From Kings Cross I got a tube to London Bridge. In the City the weather was quite different, it was hot perhaps in the mid 80s, communters were in shirts and no one had a coat, yet I felt my chill still. When on the tube it's usually even hotter than it is outside, maybe even the 90s on the carriage. So I sat in a crowded carriage with bodies swaying around me, they were hot and swetty some giving an odourous pong. The seat I sat on must of been near some mechanical engine part because there was extra heat eminating from it. Rather than be dismayed this was perfect, but it still didn't warm me up, the chill persisted. Things were not adding up, it was hot around me and I felt cold, maybe my moron head was put on when I woke up in the morning, because it really wasn't registering.
I got off the tube and then went to the barrier at London Bridge. As my ticket doesn't automatically work I have to show it to an attendant at this point, but being the peak of rush hour with thousands of people going throught the turnstyles this is not so easy, especially if the attendants are not standing in an accessible place for people who have issues getting through turnstyles. I showed him, he looked at the ticket. Great, I had chosen the novice attendant/learner who didn't know the different ticket types or understand with gate pass tickets you should always ask for the second rail ticket. I held up a second ticket quite clearly waiting for him to glance at it and began to get annoyed Except the idiot must of been wearing blinkers, he just looked at the one gate pass ticket. He then let me through and said "follow me". he went to another attnedant to show them my gate pass. Two seconds later he said it wasn't valid. I had an outburst and said "it is! look at this other one I got in my hand." He rapidly changed his mind and then let me through. I was going to show him my ugly side at this moment. I then found the expected platform form my final train. At this moment I felt a rumbling.

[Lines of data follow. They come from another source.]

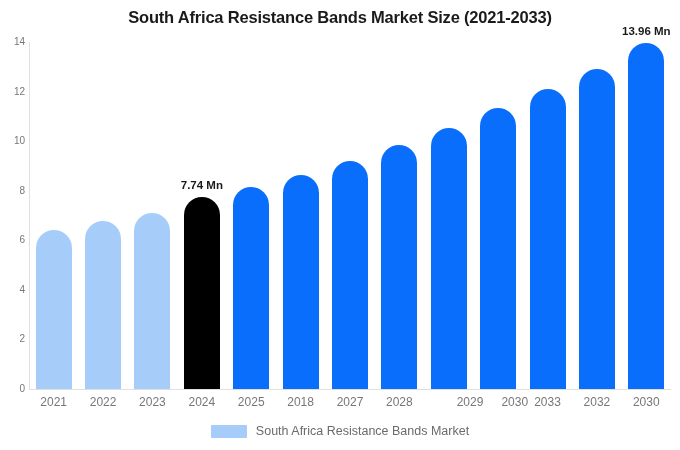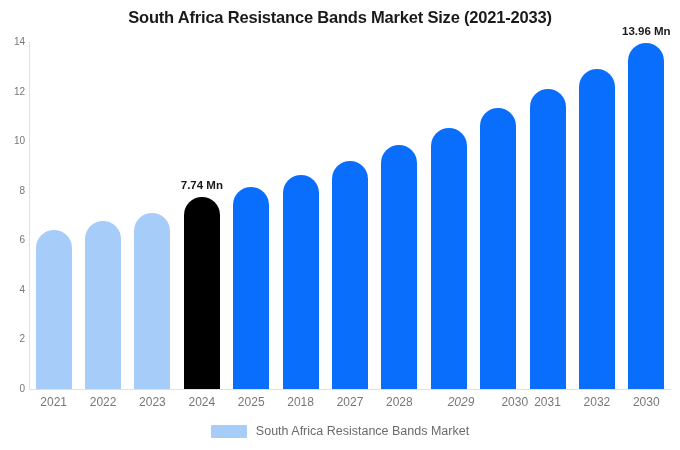--- a/index.html
+++ b/index.html
@@ -195,23 +195,23 @@
 
   <div id="x-ticks-holder">
       <div class="x-tick" style="left: 23.6923px;">2021</div>
       <div class="x-tick" style="left: 73.0769px;">2022</div>
       <div class="x-tick" style="left: 122.462px;">2023</div>
       <div class="x-tick" style="left: 171.846px;">2024</div>
       <div class="x-tick" style="left: 221.231px;">2025</div>
       <div class="x-tick" style="left: 270.615px;">2018</div>
       <div class="x-tick" style="left: 320px;">2027</div>
       <div class="x-tick" style="left: 369.385px;">2028</div>
-      <div class="x-tick" style="left: 431px; font-style: italic;">2029</div>
+      <div class="x-tick" style="left: 440px;">2029</div>
       <div class="x-tick" style="left: 468.154px; text-align: right;">2030</div>
-      <div class="x-tick" style="left: 517.538px;">2031</div>
+      <div class="x-tick" style="left: 517.538px;">2033</div>
       <div class="x-tick" style="left: 566.923px;">2032</div>
       <div class="x-tick" style="left: 616.308px;">2030</div>
     </div>
 
   <div id="legend">
     <span id="legend-swatch" style="background: rgb(166, 205, 250);"></span>
     <span id="legend-label">South Africa Resistance Bands Market</span>
   </div>
 
 <div class="bar-label" style="width: 90px; left: 156.846px; top: 179.159px;">7.74 Mn</div>

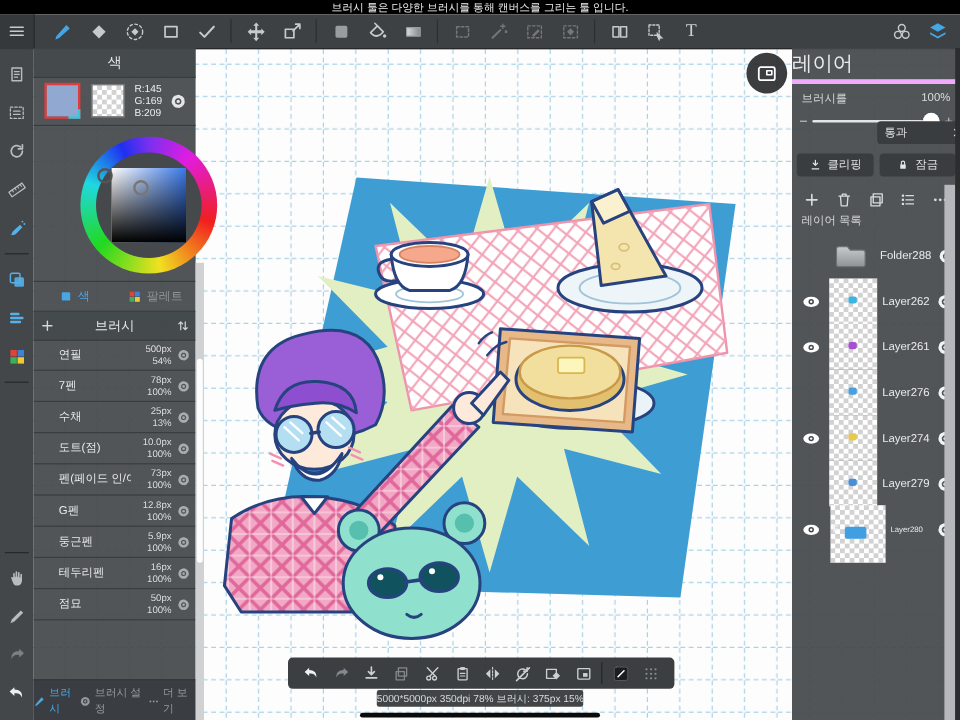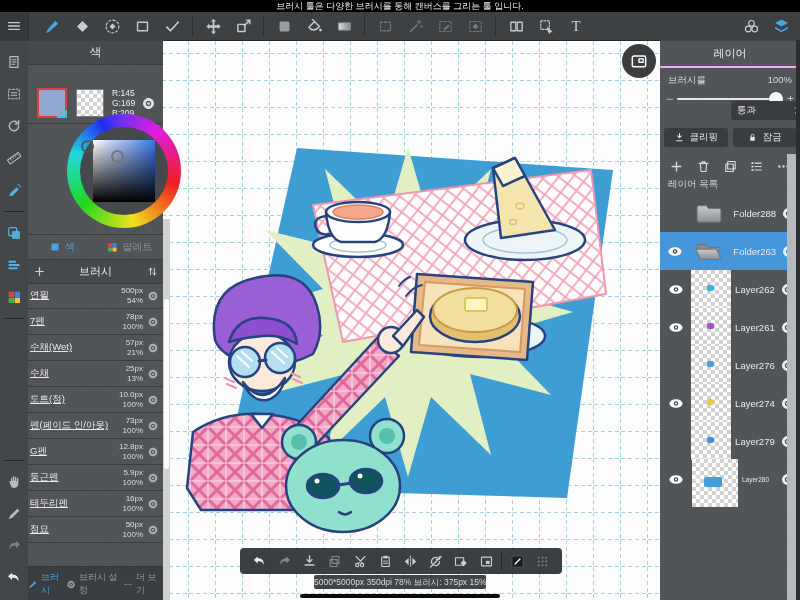--- a/index.html
+++ b/index.html
@@ -29,21 +29,21 @@
   #leftstrip{left:0;top:40px;width:28px;height:560px;background:rgba(56,59,62,.94);
              display:flex;flex-direction:column;align-items:center;padding-top:6px;box-sizing:border-box;}
   .lsi{width:22px;height:24px;display:flex;align-items:center;justify-content:center;color:#b9bcbe;margin:4px 0;}
   .lsi svg{width:16px;height:16px;}
   .lsi.act{color:#58b0e8;}
   .lsdiv{width:20px;height:1px;background:#26282a;margin:5px 0;}
 
   
   #leftpanel{left:28px;top:40px;width:135px;height:560px;background:rgba(68,72,75,.93);color:#e8e9ea;}
   .phead{height:24px;line-height:24px;text-align:center;font-size:12px;color:#e2e3e4;border-bottom:1px solid #393c3f;background:rgba(62,66,69,.6);}
-  #swatchrow{left:0;top:24px;width:135px;height:40px;display:flex;align-items:center;border-bottom:1px solid #393c3f;margin-top:19px;}
+  #swatchrow{left:0;top:24px;width:135px;height:40px;display:flex;align-items:center;border-bottom:1px solid #393c3f;}
   #cur-swatch{width:26px;height:26px;margin-left:9px;border:2px solid #e03c3c;position:relative;}
   #cur-swatch .bgc{position:absolute;right:-2px;bottom:-2px;width:10px;height:8px;background:#35c8d8;}
   #cur-swatch .fgc{position:absolute;inset:0;}
   .checker{background:conic-gradient(#d2d2d2 25%,#fff 0 50%,#d2d2d2 0 75%,#fff 0);background-size:8px 8px;}
   #bg-swatch{width:26px;height:26px;margin-left:9px;border:1px solid #7a7d80;}
   #rgbcol{margin-left:8px;font-size:8.5px;line-height:10px;color:#eceded;}
   .gearbtn{color:#e4e5e6;}
   .gearbtn svg{width:15px;height:15px;}
   #swatch-gear{margin-left:auto;margin-right:7px;}
 
@@ -61,40 +61,40 @@
   .ctab svg{width:12px;height:12px;}
   .ctab.act{color:#4aa6e2;}
 
   
   #bhead{left:0;top:219px;width:135px;height:24px;display:flex;align-items:center;background:rgba(62,66,69,.6);border-bottom:1px solid #393c3f;}
   #bhead .ttl{flex:1;text-align:center;font-size:11px;}
   #bhead .hic{width:22px;display:flex;justify-content:center;color:#d5d7d8;}
   #bhead .hic svg{width:13px;height:13px;}
   #blist{left:0;top:243px;width:135px;height:283px;overflow:hidden;}
   .brow{height:25px;display:flex;align-items:center;border-bottom:1px solid #3a3d40;font-size:9.5px;color:#e9eaeb;}
-  .brow .bname{flex:1;padding-left:2px;white-space:nowrap;overflow:hidden;text-decoration:underline;}
+  .brow .bname{flex:1;padding-left:21px;white-space:nowrap;overflow:hidden;}
   .brow .bvals{width:34px;text-align:right;font-size:8px;line-height:9.5px;color:#dcdedf;}
   .brow .gearbtn{width:20px;display:flex;justify-content:center;color:#a9acae;}
   .brow .gearbtn svg{width:12px;height:12px;}
   .brow.sel{background:#c9ccce;color:#2e3133;}
   .brow.sel .bvals{color:#3a3d40;}
   .brow.sel .gearbtn{color:#5a6a78;}
   #bfoot{left:0;top:526px;width:135px;height:34px;background:rgba(58,62,65,.97);border-top:1px solid #33363a;
          display:flex;align-items:center;justify-content:space-around;font-size:9px;color:#96999c;}
   .bfitem{display:flex;align-items:center;gap:3px;}
   .bfitem svg{width:11px;height:11px;}
   .bfitem.act{color:#4aa6e2;}
 
   
   #lscroll{left:163px;top:219px;width:7px;height:381px;background:#cfd1d3;}
   #lscroll .thumb{position:absolute;left:1px;top:80px;width:5px;height:170px;background:#fdfdfd;border-radius:3px;}
 
   
   #rightpanel{left:660px;top:40px;width:140px;height:560px;background:rgba(68,72,75,.93);color:#e9eaeb;}
-  #lp-title{height:26px;line-height:26px;text-align:center;font-size:11px;border-bottom:2px solid #f0abfc;}
+  #lp-title{height:26px;line-height:26px;text-align:left;font-size:17px;border-bottom:4px solid #f0abfc;}
   #oprow{margin:6px 8px 0;display:flex;justify-content:space-between;font-size:9.5px;color:#d8dadb;}
   #sliderrow{margin:4px 6px 0;display:flex;align-items:center;gap:4px;color:#c5c8ca;font-size:12px;height:16px;}
   #sltrack{flex:1;position:relative;height:2px;background:#e4e5e6;border-radius:1px;}
   #slthumb{position:absolute;right:0;top:-6px;width:14px;height:14px;border-radius:50%;background:#fff;box-shadow:0 1px 2px rgba(0,0,0,.4);}
   .rbtn{background:#393d40;border:1px solid #31343
 7;border-radius:3px;color:#e3e4e5;font-size:9.5px;display:flex;align-items:center;justify-content:center;gap:5px;}
   #blendbtn{position:absolute;left:71px;top:61px;width:64px;height:19px;padding:0 6px;justify-content:space-between;}
   #cliprow{position:absolute;left:4px;top:88px;width:132px;display:flex;gap:5px;}
   #cliprow .rbtn{flex:1;height:19px;}
   #cliprow svg{width:11px;height:11px;}
@@ -709,32 +709,20 @@
             <div>78px</div>
             <div>100%</div>
           </span>
           <span class="gearbtn">
             <svg class="ic">
               <use href="#i-gear"></use>
             </svg>
           </span>
         </div>
         <div class="brow">
-          <span class="bname">수채(Wet)</span>
-          <span class="bvals">
-            <div>57px</div>
-            <div>21%</div>
-          </span>
-          <span class="gearbtn">
-            <svg class="ic">
-              <use href="#i-gear"></use>
-            </svg>
-          </span>
-        </div>
-        <div class="brow">
           <span class="bname">수채</span>
           <span class="bvals">
             <div>25px</div>
             <div>13%</div>
           </span>
           <span class="gearbtn">
             <svg class="ic">
               <use href="#i-gear"></use>
             </svg>
           </span>
@@ -902,38 +890,20 @@
               <use href="#i-folder"></use>
             </svg>
           </span>
           <span class="lname">Folder288</span>
           <span class="gearbtn">
             <svg class="ic">
               <use href="#i-gear"></use>
             </svg>
           </span>
         </div>
-        <div class="lrow sel">
-          <span class="leye">
-            <svg class="ic">
-              <use href="#i-eye"></use>
-            </svg>
-          </span>
-          <span class="lfold">
-            <svg class="ic">
-              <use href="#i-folderopen"></use>
-            </svg>
-          </span>
-          <span class="lname">Folder263</span>
-          <span class="gearbtn">
-            <svg class="ic">
-              <use href="#i-gear"></use>
-            </svg>
-          </span>
-        </div>
         <div class="lrow">
           <span class="leye">
             <svg class="ic">
               <use href="#i-eye"></use>
             </svg>
           </span>
           <span class="lthumb checker">
             <span class="mark" style="background: rgb(58, 180, 226); width: 7px; height: 6px; left: 16px; top: 15px;"></span>
           </span>
           <span class="lname">Layer262</span>

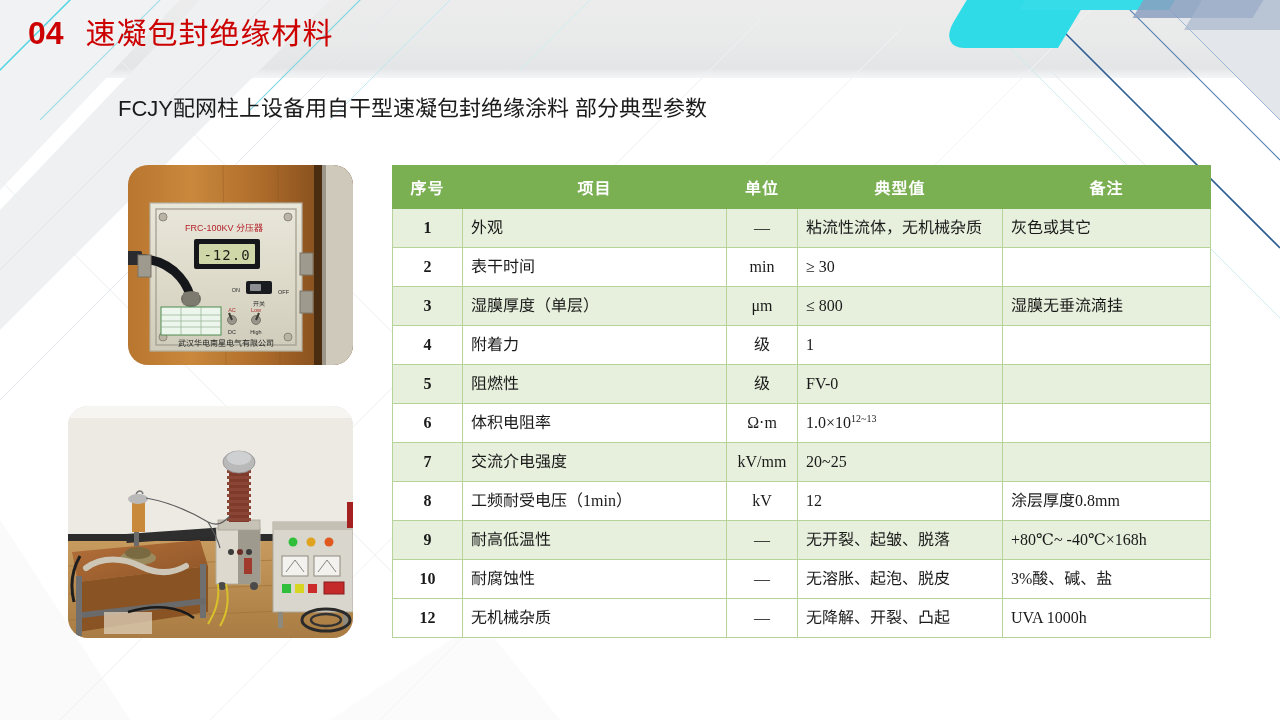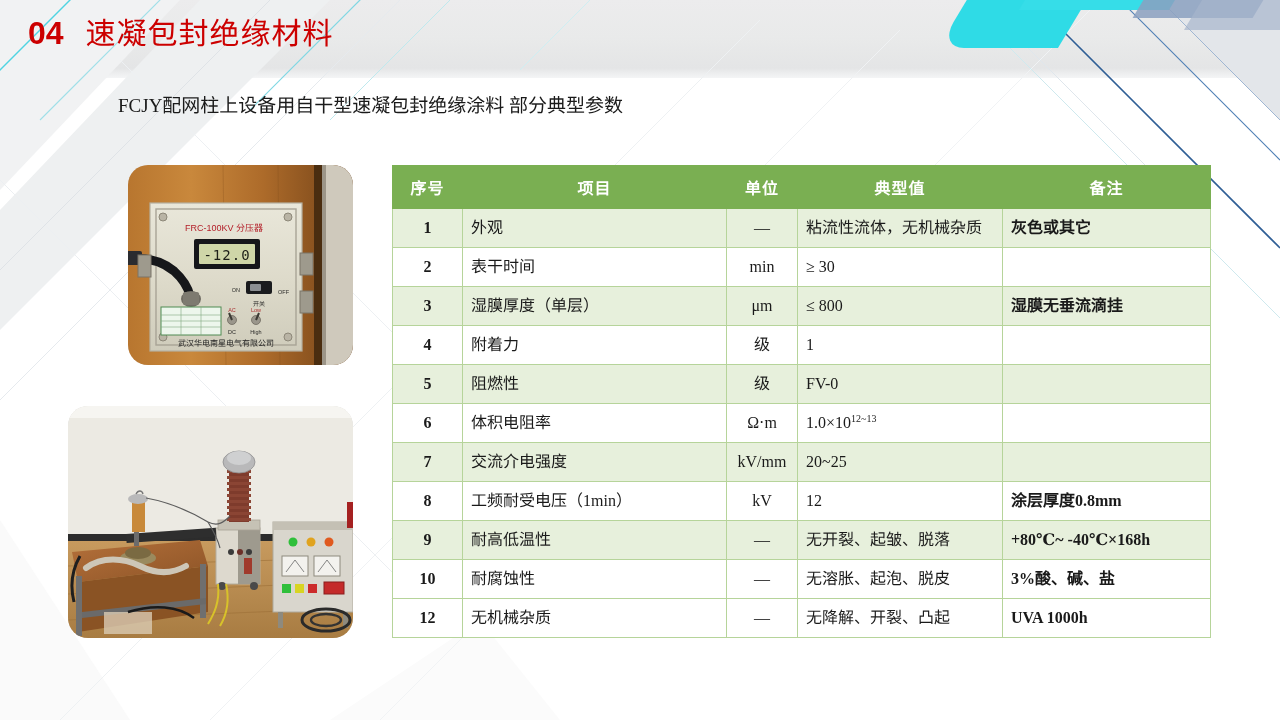--- a/index.html
+++ b/index.html
@@ -106,22 +106,22 @@
     color: #cc0000;
     letter-spacing: 1px;
     line-height: 1;
   }
 
   
   .subtitle {
     position: absolute;
     left: 118px;
     top: 90px;
-    font-family: Liberation Serif, serif;
-    font-size: 19px;
+    font-family: Liberation Sans, sans-serif;
+    font-size: 22px;
     color: #1a1a1a;
     letter-spacing: 0px;
     white-space: nowrap;
   }
 
   
   .photo {
     position: absolute;
     overflow: hidden;
     background: #ddd;
@@ -172,21 +172,21 @@
     vertical-align: middle;
     line-height: 1.25;
   }
   #param-table tbody tr.odd td { background: #e7f0dc; }
   #param-table tbody tr.even td { background: #ffffff; }
 
   td.c-no   { text-align: center; font-weight: bold; font-size: 16px; }
   td.c-item { text-align: left; }
   td.c-unit { text-align: center; }
   td.c-val  { text-align: left; }
-  td.c-note { text-align: left; font-weight: bold; }
+  td.c-note { text-align: left; }
 
   .sup { font-size: 10px; vertical-align: super; letter-spacing: 0; }
 
   
   [data-bind]:empty::before { content: ""; }
 </style>
 </head>
 <body>
 
 <div id="slide">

The earlier urge to hit the loo had now reoccured. It took me five minutes to establish on which platform the gents were located. I headed over to it. Got there and just as I was about to direct myself towards a cubical someone else got there instead. Now I felt like clutching my guts. I knew this could be an embarressing moment the shivers had caught up with me. I stood outside the gents and spied the cubical door hoping it would open. Eventually it did and then I rushed in. The toilet seat was up, there was toilet roll brilliant. I dropped the seat down only to find it was covered in piss all over it. WHAT THE HELL IS IT WITH MEN WHO PISS ON TOILET SEATS? So gave it a good wipe down before I could use it. What a relief it was when I did. I had got to the point now where I didn't even care if there was no loo paper I was going to have a dumb and it was going to happen. I thought of an incident L & B man had told me he had when in Poland on a holiday. Now he really does have bowel problems. I sympathised now through my own experience.
Getting back home, I went to bed in early evening, with the occasional tremble, both hot and cold at the same time. A few hours later, when the sun had eventually decided to go down and the sky got a somewhat darker, my body lifted itself out of bed as though some mysterious alien force was levitating me. My reactions were instantaneous even to the extent of beautiful. I had now began my bid for the 2012 Olympic Games in a little know event called Projectile Vommitting. My cheeks blew out like the distorted jowls of a great jazz trumpeter as I tried to hold back the onrush. Clasping my hand daintily to my mouth like a shy teenager trying to suppress a giggle I then did a Linford Christie start from bedroom to toilet to hurl vomit at a greater quantity than water from a fire hose.
It's taken me now three days to recover, I'm sure the fuzzy head was a migraine as well. Somehow I managed to drag myself into the Fish Factory to do my time. I could not face food for two off those days and now I am so much the better. I have abstained from two things, alcohol and sausages since. Be they sausages in a roll or sausage rolls, anything related to a sausage has been off the menu. For the time being if I don't see another sausage for a year it will be too soon. I hope this aversion lasts. But I will be thankful for one very important thing, the inventor of the toilet roll. Maybe I'll have a drink on it tomorrow to.